There is another source of confusion. There is a need in our busy, noisy, often disorienting culture, to seek clarity above all else. We like our natural law syllogisms and they become a kind of Catholic fundamentalism. Again, our conservative friends champion the natural law because, they say, it is not tied to dogma and therefore permits a frank discussion of moral purposes in a multi-cultural, pluralistic society such as ours. But, they do not use natural law that way. They use it to beat their ideological opponents over the head. Not for nothing did Cardinal O’Malley rightly insist at the Knights of Columbus convention that “The truth is not a wet rag that we throw in other people’s faces.” Like the Holy Father’s comment last week about “little monsters,” we all knew who the cardinal was speaking about, no?

The cardinals did not select a student of John Finnis for the See of Peter. They chose a pastor. They knew what they wanted and, perhaps beyond their wildest imaginations, they got what they asked for. A pastor knows that clarity is a value but it is also something unlikely to be found in human experience. Human experience is messy. It is, dare we say it, confusing. But, instead of letting this cripple us, and retreating to our moral certainties, Pope Francis embraces the messiness of the world and, on several occasions, has encouraged the rest of us to do so too. He has said, again repeatedly, not to be so worried about making mistakes. He wants us to get out and stretch. The WPFMTS syndrome tries to keep us in a perpetual defensive posture.

The saddest comment in McGurn’s piece is not where he describes the pope’s comments about trickle down economics as “sad.” No, the saddest part comes at the end. He writes:

In his original interview with the Jesuit magazine La Civilta Cattolica, the pope said that when the church talks about its teachings, “we have to talk about them in a context.” By that, he means we cannot simply spout orthodoxies to an uncomprehending world.

Pope Francis is right. But it would help if the pope could remember he is not always master of the narrative. His conversations take place within a context that is often out of his control and shaped by those hostile to his message.

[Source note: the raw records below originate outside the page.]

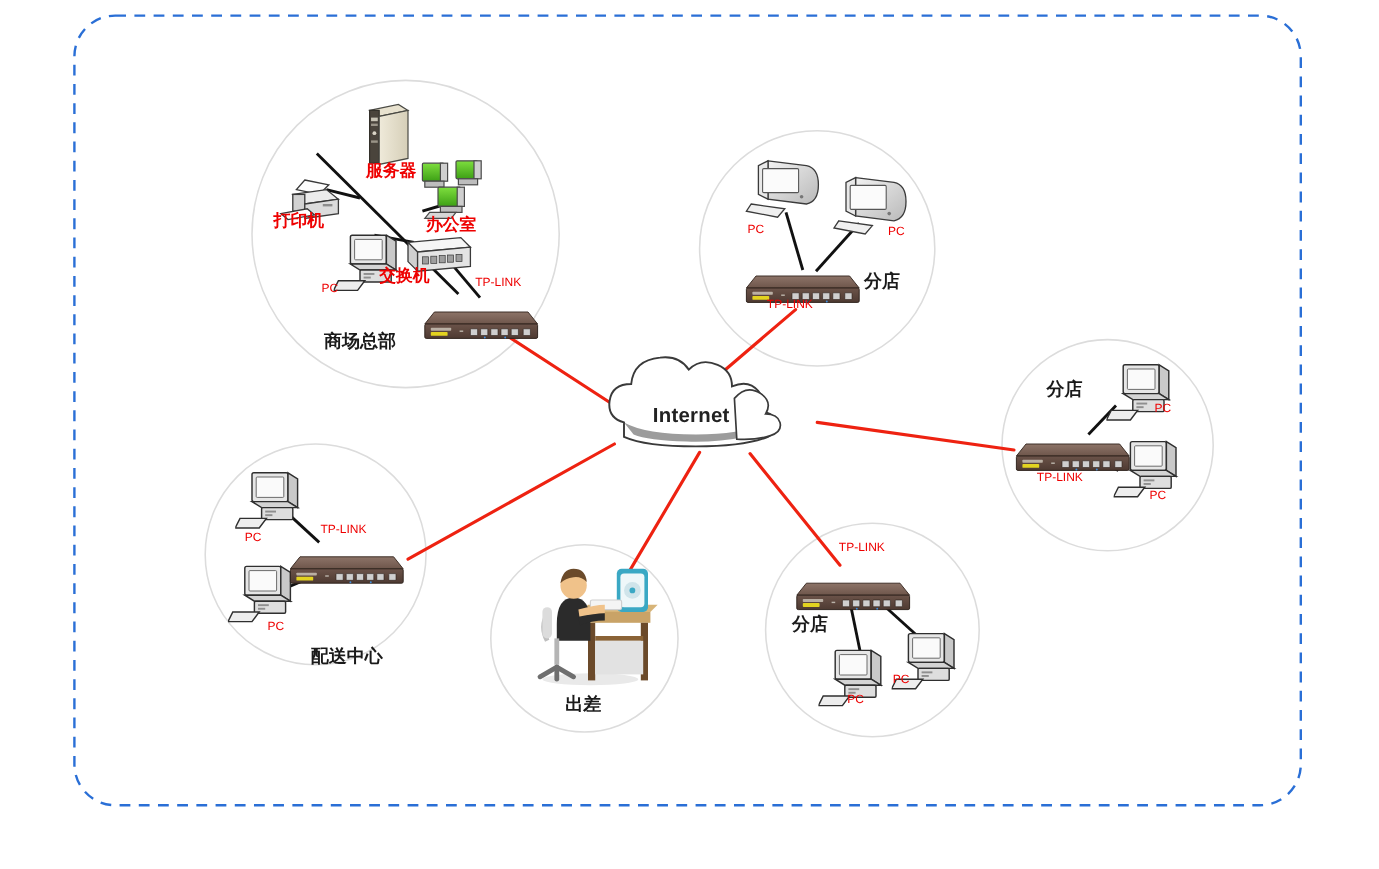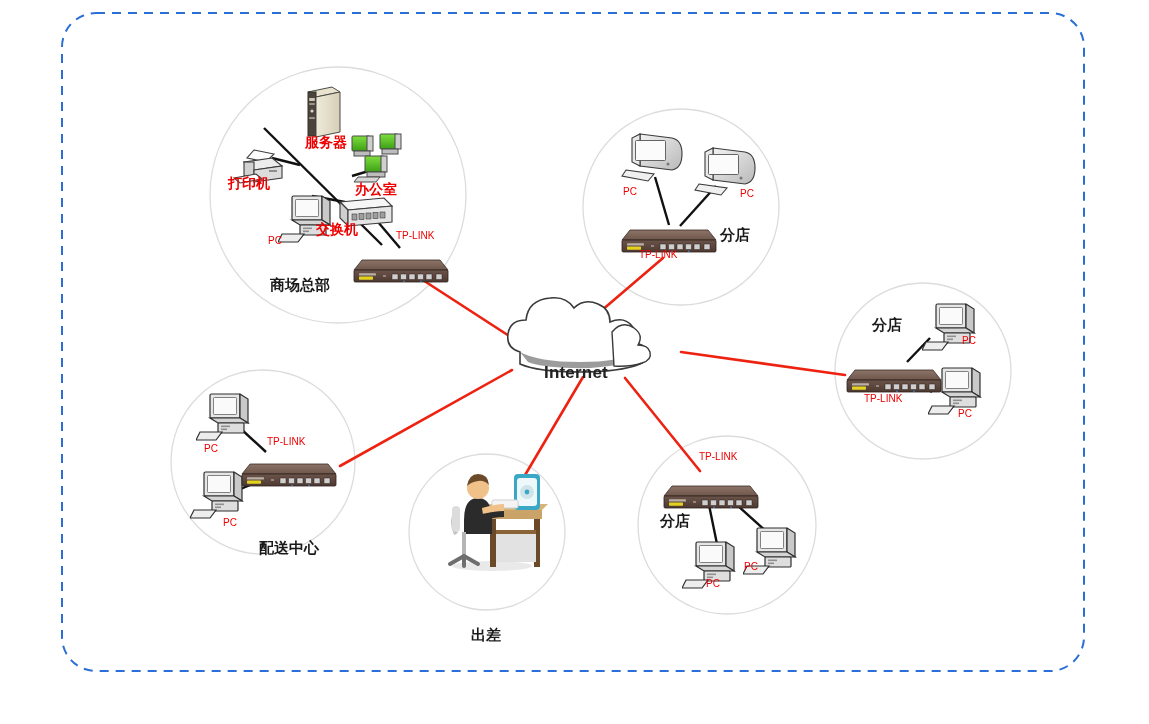"办公室" div.lbl { font-family: none -> Liberation Mono, monospace }
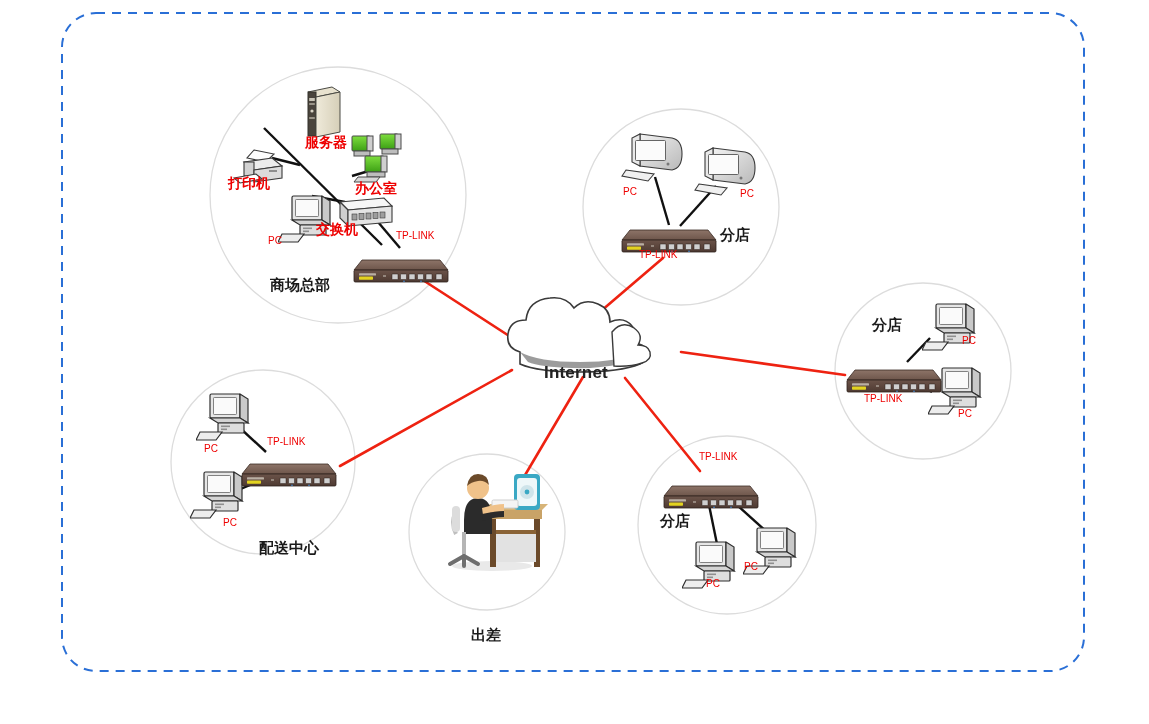"Internet" .lbl-cloud { margin-top: 26px -> none }
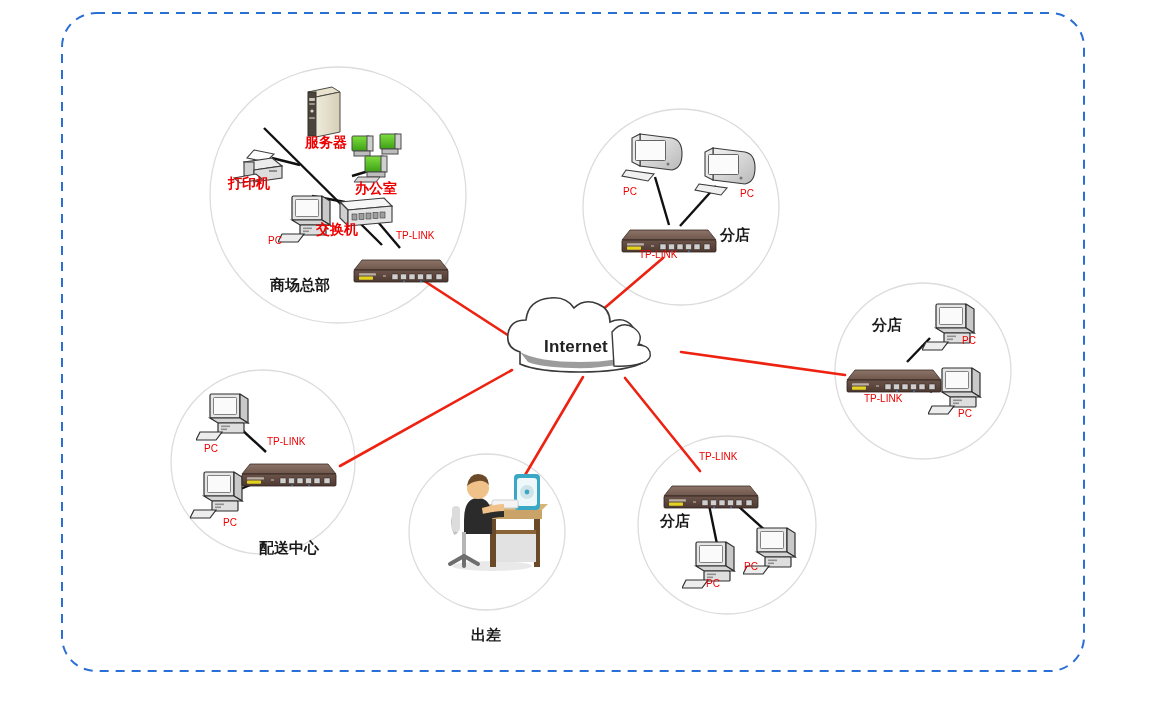"出差" div.lbl { margin-top: 47px -> none }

Here, McGurn betrays how deeply secularized his own perspective is. A PR analyst may note that Pope Francis is not “in control” of his narrative. A person of faith might note that the narrative is not really “his.”  A person of faith might note that being “in control” is not the objective of the Christian life. Indeed, a person of faith might note that self-surrender is the essence of Christian discipleship, and it is so because it is Christ, the Lord of History, who is “in control” of His message. And, just as happened when He came the first time round, it is the wise teachers of the law who fail to understand, and the little children and the sinners who grasp the kerygma.